When someone mentions optimizing cloud application delivery, I immediately think of the three features that are associated with an application delivery controller (ADC) — acceleration, high availability (HA), and intelligent control. In this article, I propose a "traffic management" model that will emphasize the acceleration and high availability aspects.
- Acceleration: Understand the different load balancing algorithm options and content caching. Get the insight into why IP transparency can have a negative impact on the acceleration of web applications.
- HA: Learn how to achieve it through clustering and how to gracefully handle faults within your application infrastructure.
Application delivery controller (ADC) is a device or technology that, as just mentioned, is concerned with acceleration, HA, and intelligent control. To gain a basic understanding of what an ADC actually does, it helps to position it against commonly known networking technologies:
- A network switch is responsible for writing frames of Ethernet data to a LAN segment.
- A router is responsible for sending internet traffic to a specific IP address.
- A NAT/firewall is used to implement policies that affect TCP or UDP-layer traffic.
It is a necessarily vague description, but as the name suggests an ADC is used to control and manage the way that application traffic is delivered. It typically lives between a firewall and a number of application servers.
Now let's talk about the acceleration aspect of optimization.
The acceleration factor
In a strong managed traffic cloud system, a key aspect of application acceleration is the load balancing algorithm you use to distribute traffic.

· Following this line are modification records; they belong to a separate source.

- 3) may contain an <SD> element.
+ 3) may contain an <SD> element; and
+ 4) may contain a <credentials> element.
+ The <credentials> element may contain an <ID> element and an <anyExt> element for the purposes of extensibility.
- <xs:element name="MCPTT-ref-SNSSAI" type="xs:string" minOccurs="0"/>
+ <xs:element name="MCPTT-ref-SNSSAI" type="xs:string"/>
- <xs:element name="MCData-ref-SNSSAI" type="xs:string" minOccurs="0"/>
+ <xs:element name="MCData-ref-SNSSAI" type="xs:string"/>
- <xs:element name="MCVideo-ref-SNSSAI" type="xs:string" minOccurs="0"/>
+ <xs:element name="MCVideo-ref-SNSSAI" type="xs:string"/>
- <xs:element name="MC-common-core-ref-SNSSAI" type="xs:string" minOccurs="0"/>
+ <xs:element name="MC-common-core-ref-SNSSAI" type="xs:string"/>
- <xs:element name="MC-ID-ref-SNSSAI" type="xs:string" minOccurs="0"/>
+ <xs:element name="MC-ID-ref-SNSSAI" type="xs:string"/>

In the case of web applications, HTTP multiplexing can provide an enormous speed boost when used in conjunction with certain web servers.
There are also a number of factors that can negatively impact the effects of this acceleration; IP transparency for example, completely negates the positive benefits of HTTP multiplexing.

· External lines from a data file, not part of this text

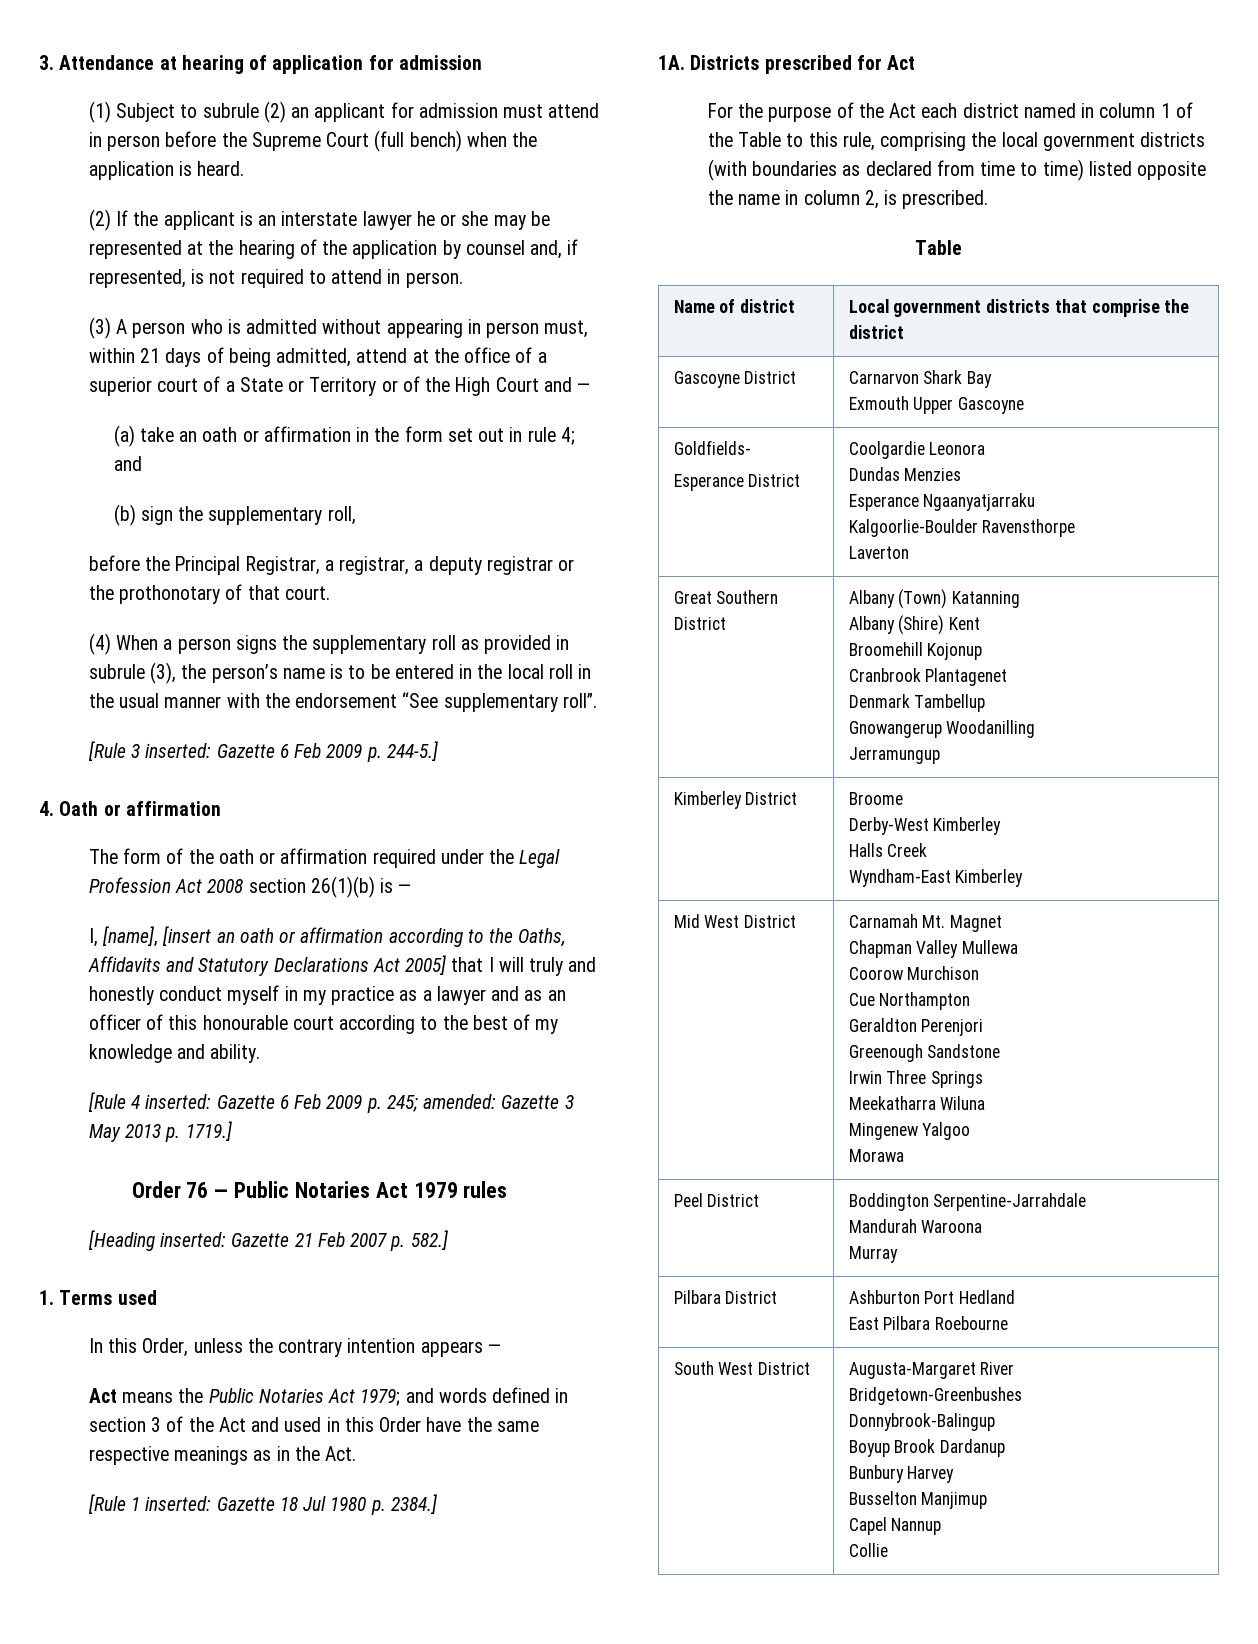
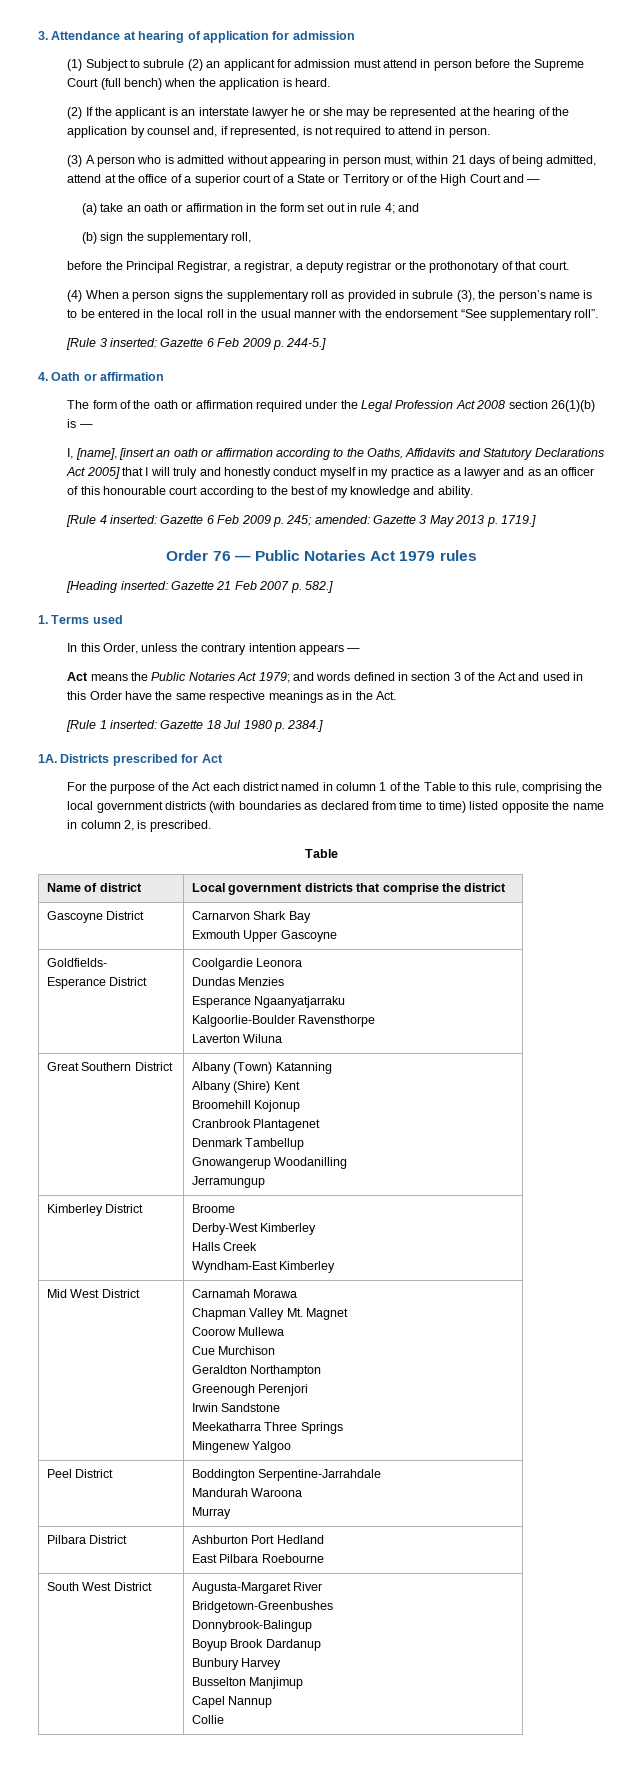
  Goldfields-
  Esperance District | Coolgardie Leonora
  Dundas Menzies
  Esperance Ngaanyatjarraku
  Kalgoorlie-Boulder Ravensthorpe
- Laverton
+ Laverton Wiluna
- Mid West District | Carnamah Mt. Magnet
- Chapman Valley Mullewa
- Coorow Murchison
- Cue Northampton
- Geraldton Perenjori
- Greenough Sandstone
- Irwin Three Springs
- Meekatharra Wiluna
+ Mid West District | Carnamah Morawa
+ Chapman Valley Mt. Magnet
+ Coorow Mullewa
+ Cue Murchison
+ Geraldton Northampton
+ Greenough Perenjori
+ Irwin Sandstone
+ Meekatharra Three Springs
  Mingenew Yalgoo
- Morawa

Content caching is an extremely effective way of reducing load times while taking pressure off your web servers.
To handle the acceleration issue, this article covers:
- The pros and cons of different load balancing algorithms.
- Locality-aware request distribution.
- Web server scalability and HTTP multiplexing.
- IP transparency.
- HTTP caching.
Let's discuss each of these ideas in more detail.
A well-chosen load balancing algorithm
There is a fairly wide variety of load balancing algorithms available. Round-robin is probably the most well-known and best understood method of load balancing since its operation is the most simple. Other, more complicated algorithms need a bit more explanation in order to understand. For instance, consider an algorithm that sends more requests to a server that has a faster response time than the others or to the server with the least number of connections.
To show you what the options are, Table 1 is a breakdown of some common load balancing algorithms:
Table 1. Common load balancing algorithms
|Round-robin||Requests are distributed to each application server in turn. Simple, deterministic, usually the default choice.|
|Weighted round-robin||Same as round-robin, but with manual weighting added to prevent overloading on machines with relatively less processing power than others.|
|Random node||Chooses an application server at random.|
|Least connections||Tends to forward requests to application servers that have fewer concurrent connections than others.|
|Weighted least connections||Same as least connections, but with some manual weighting added to prevent overloading on machines with relatively less processing power.|
|Fastest response time||Tends to forward requests to application servers that have a better response time than others; this is usually a good indication that a machine can handle more traffic than others.|
|Perceptive||A combination of least connections and fastest response time, but also incorporates logic to gradually increase the volume of traffic sent to newly added or recently recovered application servers.|
The least connections algorithm is usually better for traffic where each request tends to have the same impact on the application server. If all application servers do not possess equal amounts of compute power, a weighted least connections algorithm can be used to account for the difference.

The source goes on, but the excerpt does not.